Der türkische Ministerpräsident Tayyep Recip Erdogan, dem seine Macht, Jerusalem in die Knie zu zwingen, Auftrieb gegeben hat, plant laut Quellen von DEBKAfile, seinen Feldzug zum Zusammenstutzen des jüdischen Staats zu intensivieren, zur Freude der zuschauenden Radikalen in Teheran, Damaskus, Gaza und Beirut. (...)

Die Quellen von DEBKAfile besagen, daß Erdogan jetzt an einem Konzept arbeitet, um die Blockade zu durchbrechen, die Israel und Ägypten über den von der Hamas regierten Gaza- Streifen verhängt haben. Er legte dem venezolanischen Präsidenten Hugo Chávez und dem südafrikanischen Präsidenten Jacob Zuma Pläne vor, wonach beide Hilfsschiffe für den Gazastreifen organisieren sollen. (...)

Die Obama- Administration teilt die Selbsttäuschung Jerusalems und weigert sich ebenfalls, zur Kenntnis zu nehmen, daß das Regime Erdogans sich von dem prowestlichen Block aus Saudi- Arabien, Ägypten, Jordanien und Israel gelöst hat und sich kopfüber in die neue "Nordislamische Allianz" stürzt, den Club aus dem Iran, der libanesischen Hisbollah und den palästinensischen Extremisten von der Hamas.
Wenn diese Analyse des über die Vorgänge im Nahen Osten stets bestens informierten DEBKA zutrifft, dann sollten im Westen die Alarmglocken schrillen.
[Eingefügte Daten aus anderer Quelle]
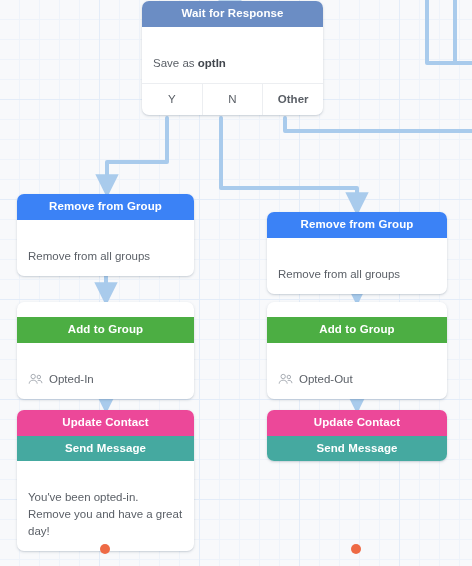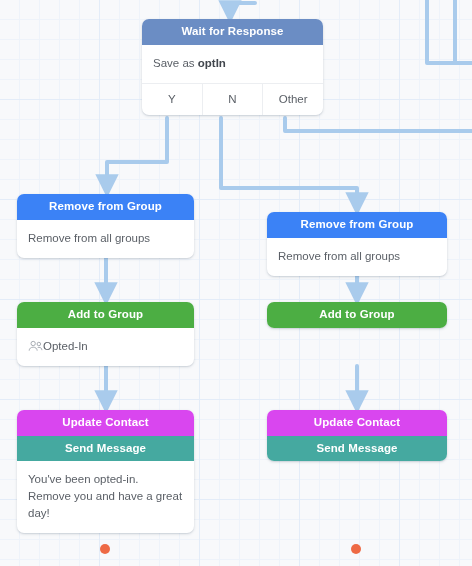"Wait for Response" #node-wait { top: 19px -> 1px }
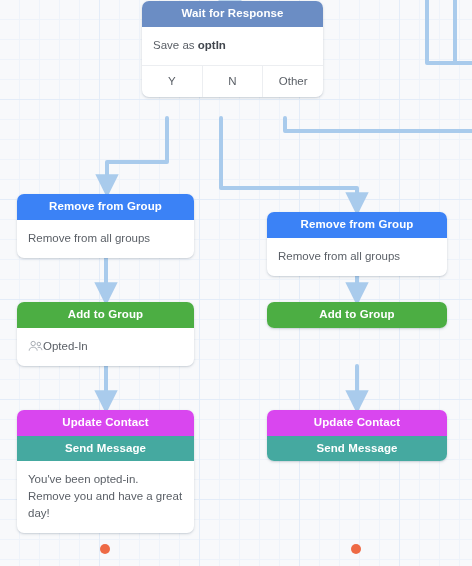"Save as optIn" .node-body { padding: 10px 11px 12px -> 28px 11px 12px }
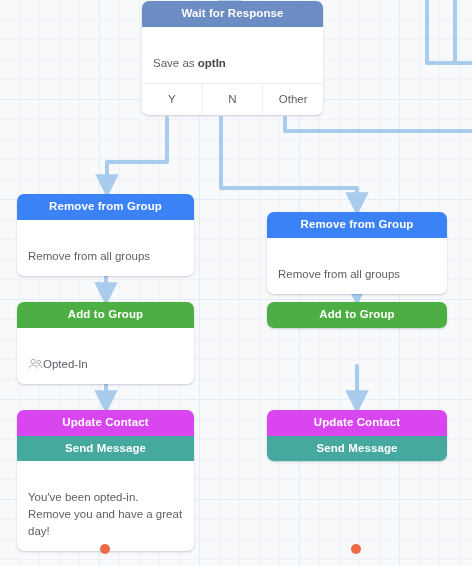"Other" .branch:last-child { font-weight: none -> bold }
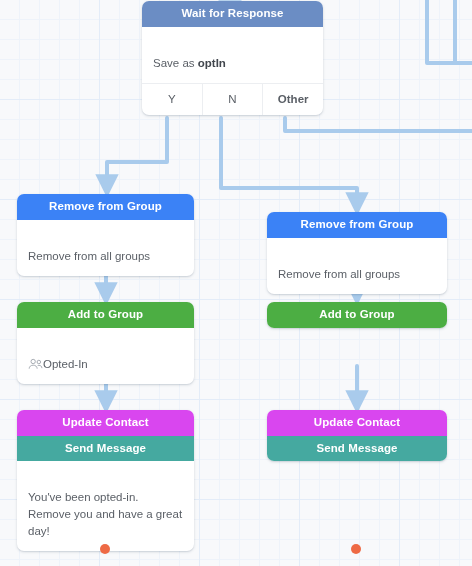"Add to Group" .hdr-green { margin-top: none -> 15px }
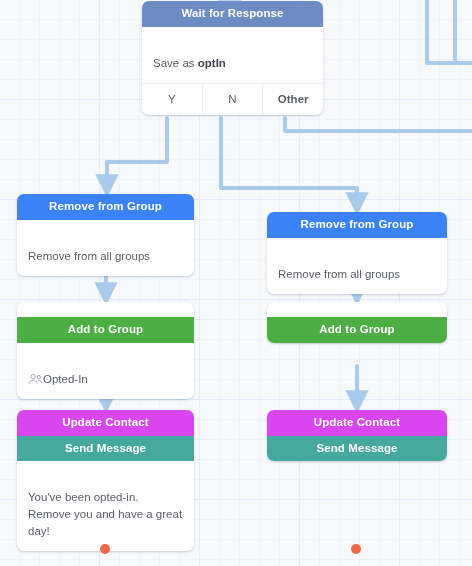"Opted-In" .group-line { gap: none -> 6px }
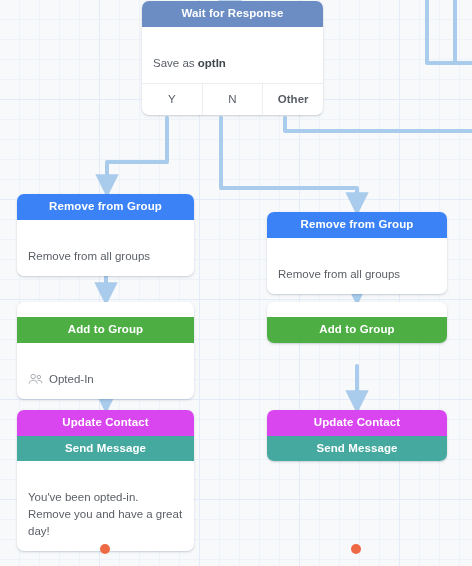"Opted-Out" div.node-body { html: none -> <div> <span> <span> <svg> <circle></circle> <path></path> <circle></circle> <path></path> </svg> </span> <span>Opted-Out</span> </span> </div> }
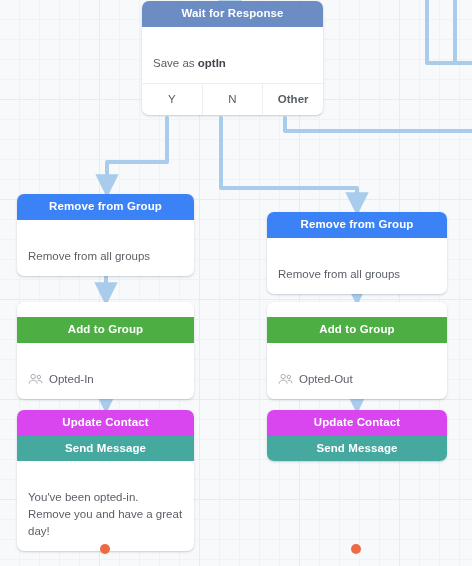"Update Contact" .hdr-teal { background: #d946ef -> #ec4899 }
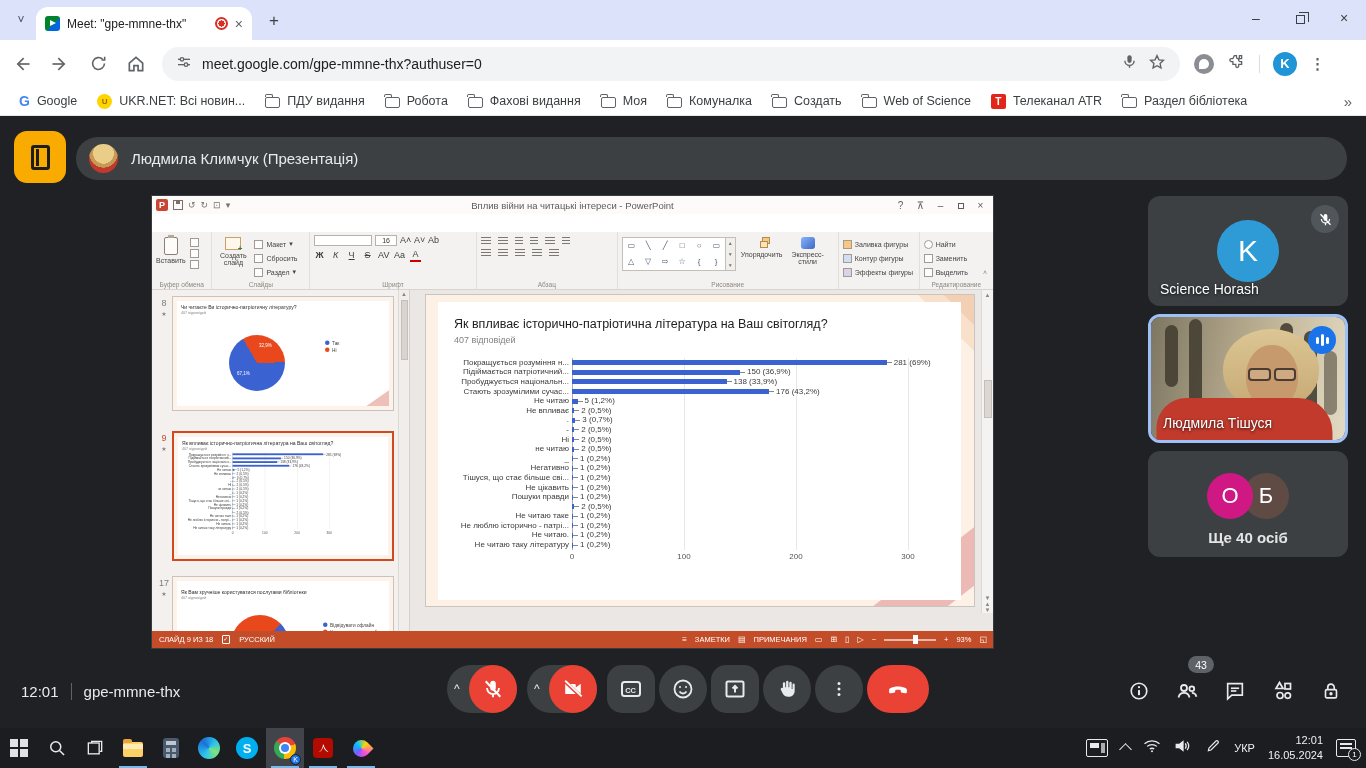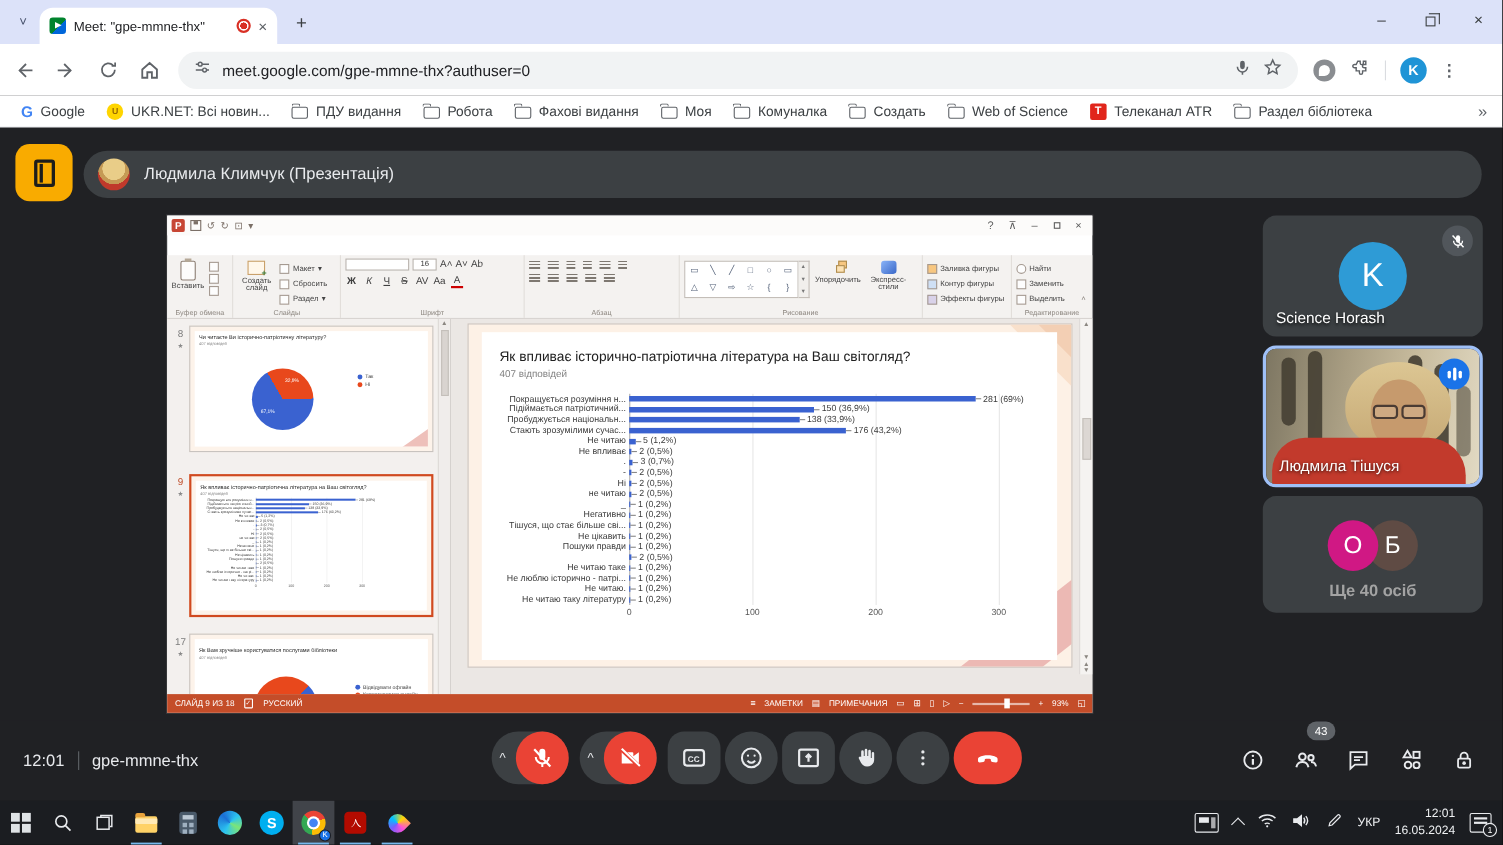"Вплив війни на читацькі інтереси" div.ppt-title { html: none -> <div>Вплив війни на читацькі інтереси - PowerPoint</div> }
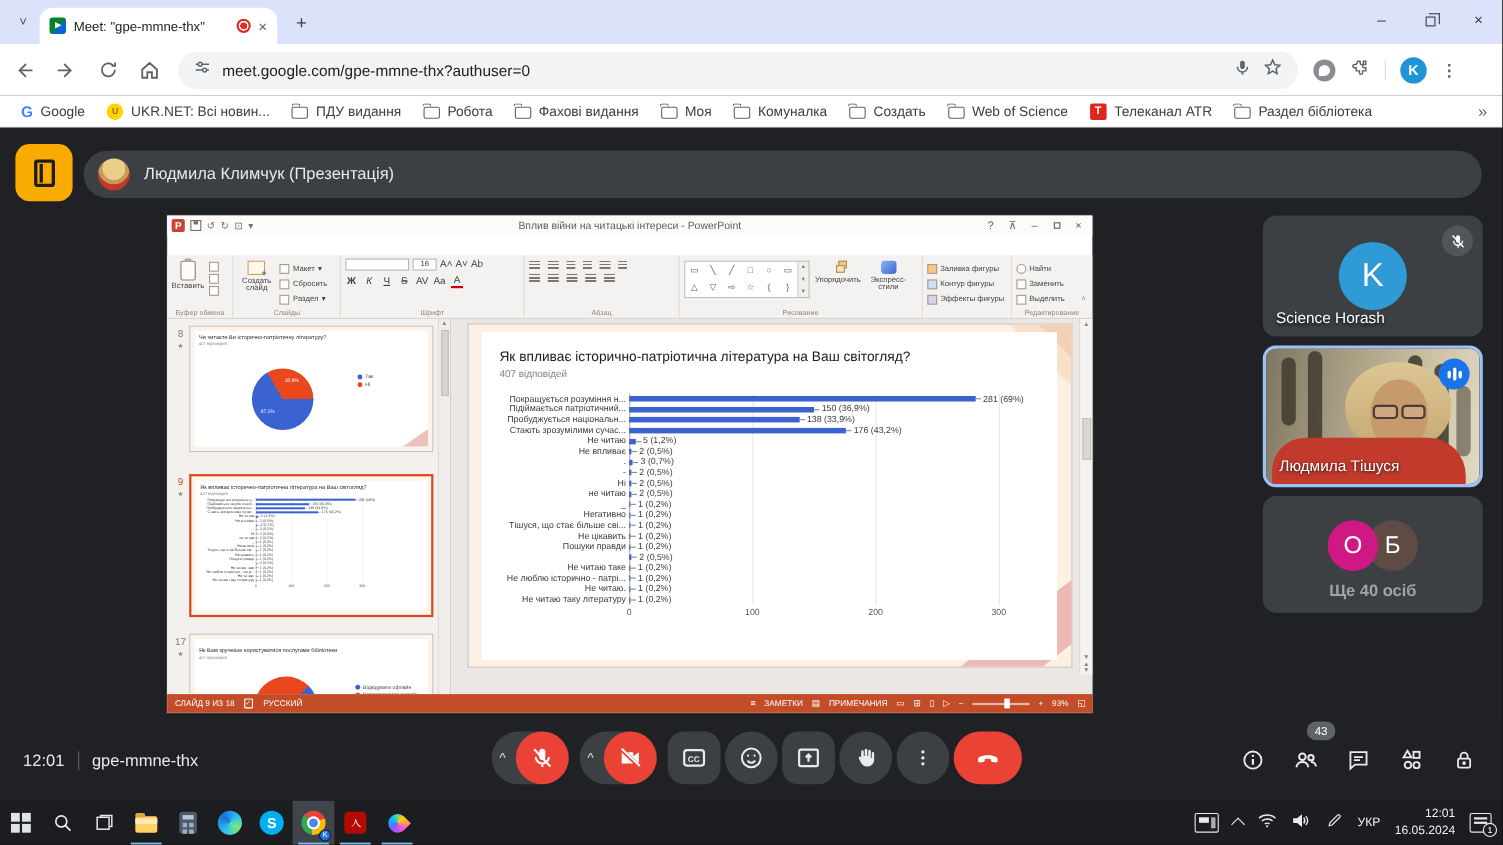"Ще 40 осіб" .more-label { color: #a3a3a3 -> #e5e5e5 }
Vor allem in der EU, die sich darauf einstellen wird müssen, mit einem Beitrittskandidaten zu verhandeln, der bemerkenswerte Verwandtschaft mit in die Familie bringen würde.

Falls die Türkei ihrerseits überhaupt noch an der EU interessiert ist. Denn die jetzige Neuorientierung der türkischen Außenpolitik paßt bestens in das Bild, das George Friedman von Stratfor schon Anfang 2009 entworfen hat (siehe "Es ist unvermeidlich, daß die Macht der Türkei wächst"; ZR vom 3. 2. 2009). Die Türkei habe die Option, schrieb Friedman damals, sich als Alternative zum EU-Beitritt zur Vormacht der Region zu entwickeln; mit einer Orientierung hin zum arabischen Raum und nach Zentralasien, aber auch mit Interessen in Bosnien.

Es sieht zunehmend so aus, als hätte sich Erdogan bereits für diese Option entschieden.